DATASET CONTENT START

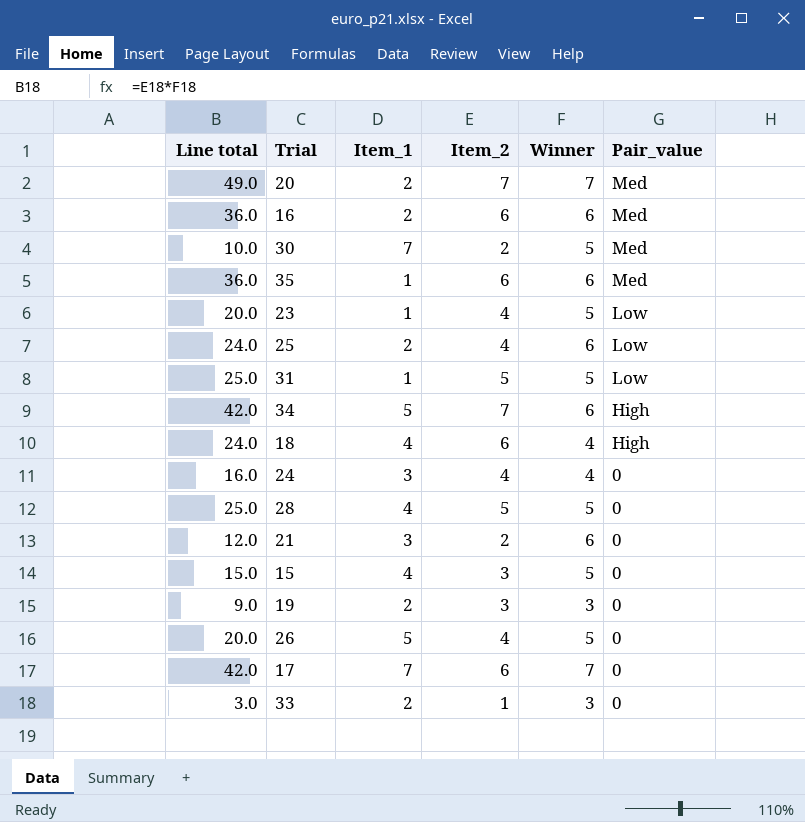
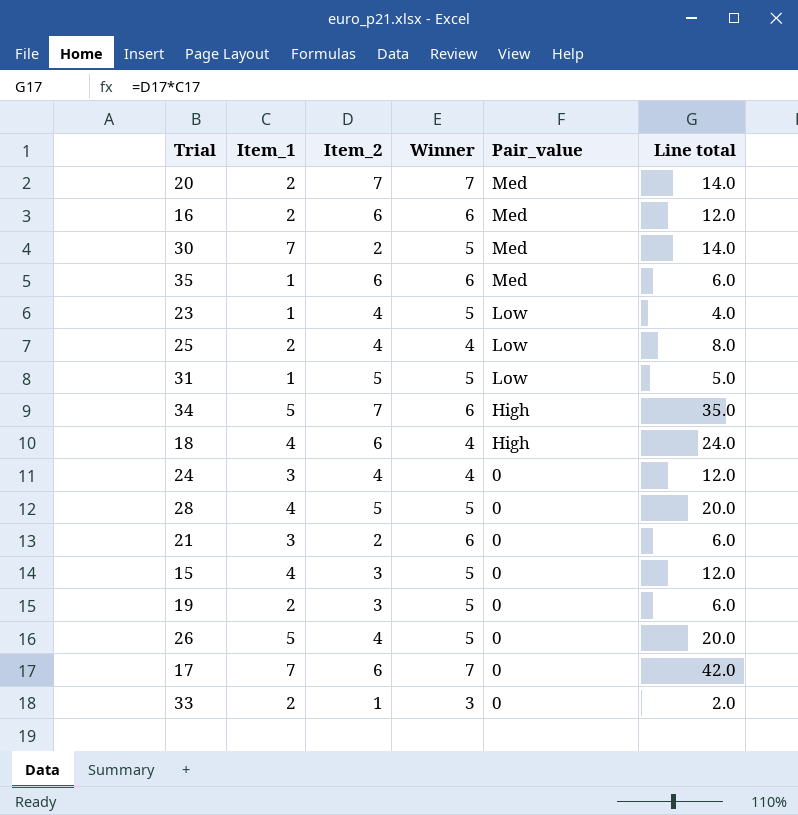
column Line total | formula: [Item_2] * [Winner] -> [Item_1] * [Item_2]
column Line total | position: 1 -> 6
25 | Winner: 6 -> 4
19 | Winner: 3 -> 5

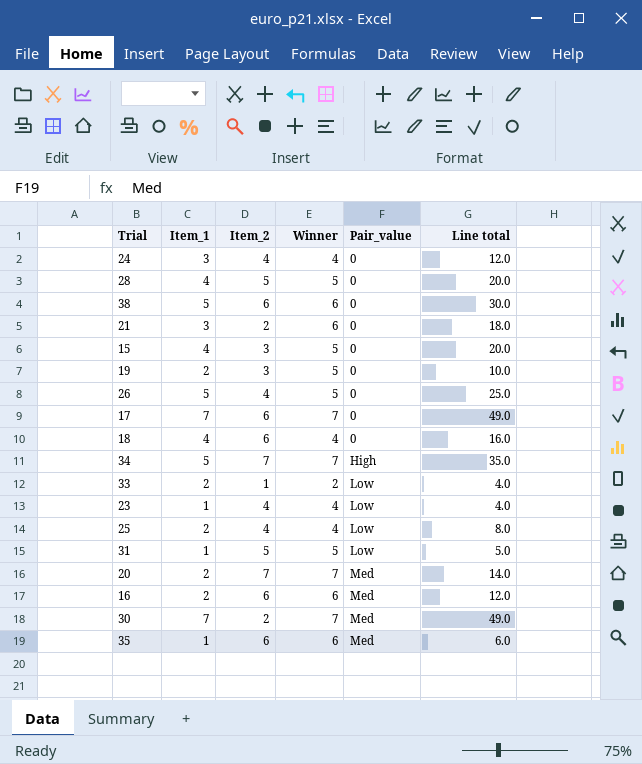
row order: Pair_value descending -> Pair_value ascending
column Line total | formula: [Item_1] * [Item_2] -> [Item_1] * [Winner]
row 38: none -> 5 | 6 | 6 | 0 | 30.0
18 | Pair_value: High -> 0
34 | Winner: 6 -> 7
33 | Winner: 3 -> 2
33 | Pair_value: 0 -> Low
23 | Winner: 5 -> 4
30 | Winner: 5 -> 7

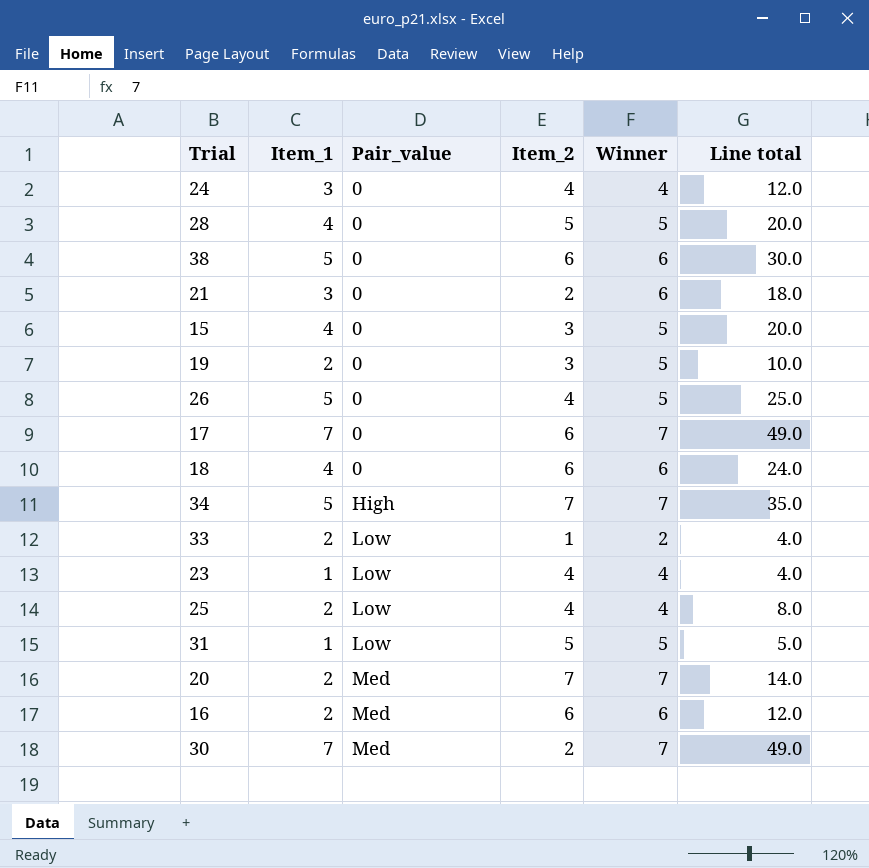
column Pair_value | position: 5 -> 3
row 35: 1 | 6 | 6 | Med | 6.0 -> none
18 | Winner: 4 -> 6
18 | Line total: 16.0 -> 24.0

DATASET CONTENT END

**THE PROBLEM**: Repeat the data exactly in full, omitting its pictures.

**FINISHED TASK**:
column Line total | formula: [Item_2] * [Winner] -> [Item_1] * [Item_2]
column Line total | position: 1 -> 6
25 | Winner: 6 -> 4
19 | Winner: 3 -> 5

row order: Pair_value descending -> Pair_value ascending
column Line total | formula: [Item_1] * [Item_2] -> [Item_1] * [Winner]
row 38: none -> 5 | 6 | 6 | 0 | 30.0
18 | Pair_value: High -> 0
34 | Winner: 6 -> 7
33 | Winner: 3 -> 2
33 | Pair_value: 0 -> Low
23 | Winner: 5 -> 4
30 | Winner: 5 -> 7

column Pair_value | position: 5 -> 3
row 35: 1 | 6 | 6 | Med | 6.0 -> none
18 | Winner: 4 -> 6
18 | Line total: 16.0 -> 24.0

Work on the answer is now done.